Source data:
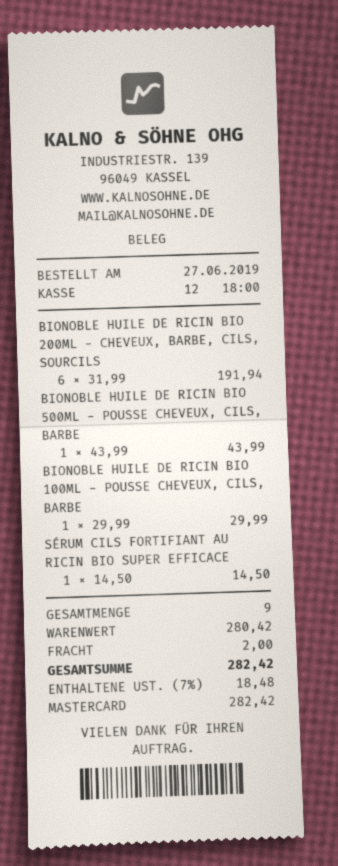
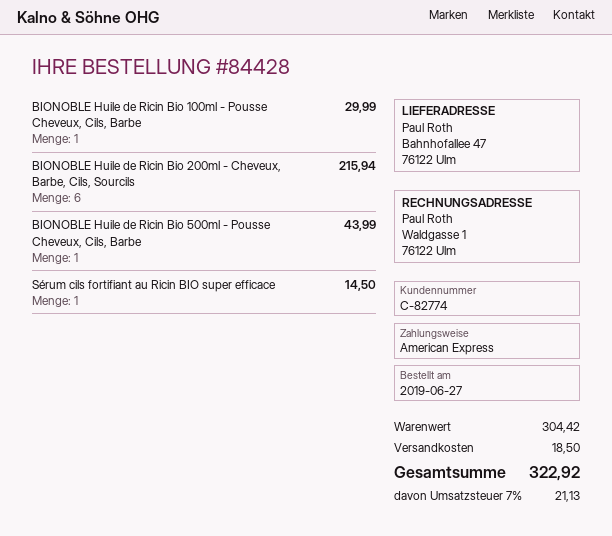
payment method: Mastercard -> American Express
BIONOBLE HUILE DE RICIN BIO 200ML - CHEVEUX, BARBE, CILS, SOURCILS: 6 for 191.94 -> 6 for 215.94
subtotal: 280.42 -> 304.42
shipping: 2.00 -> 18.50
tax: 7% = 18.48 -> 7% = 21.13
total: 282.42 -> 322.92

Work to complete: In your copy of the listing above, reproduce each line exactly and omit all pictures.

Answer to this problem:
payment method: Mastercard -> American Express
BIONOBLE HUILE DE RICIN BIO 200ML - CHEVEUX, BARBE, CILS, SOURCILS: 6 for 191.94 -> 6 for 215.94
subtotal: 280.42 -> 304.42
shipping: 2.00 -> 18.50
tax: 7% = 18.48 -> 7% = 21.13
total: 282.42 -> 322.92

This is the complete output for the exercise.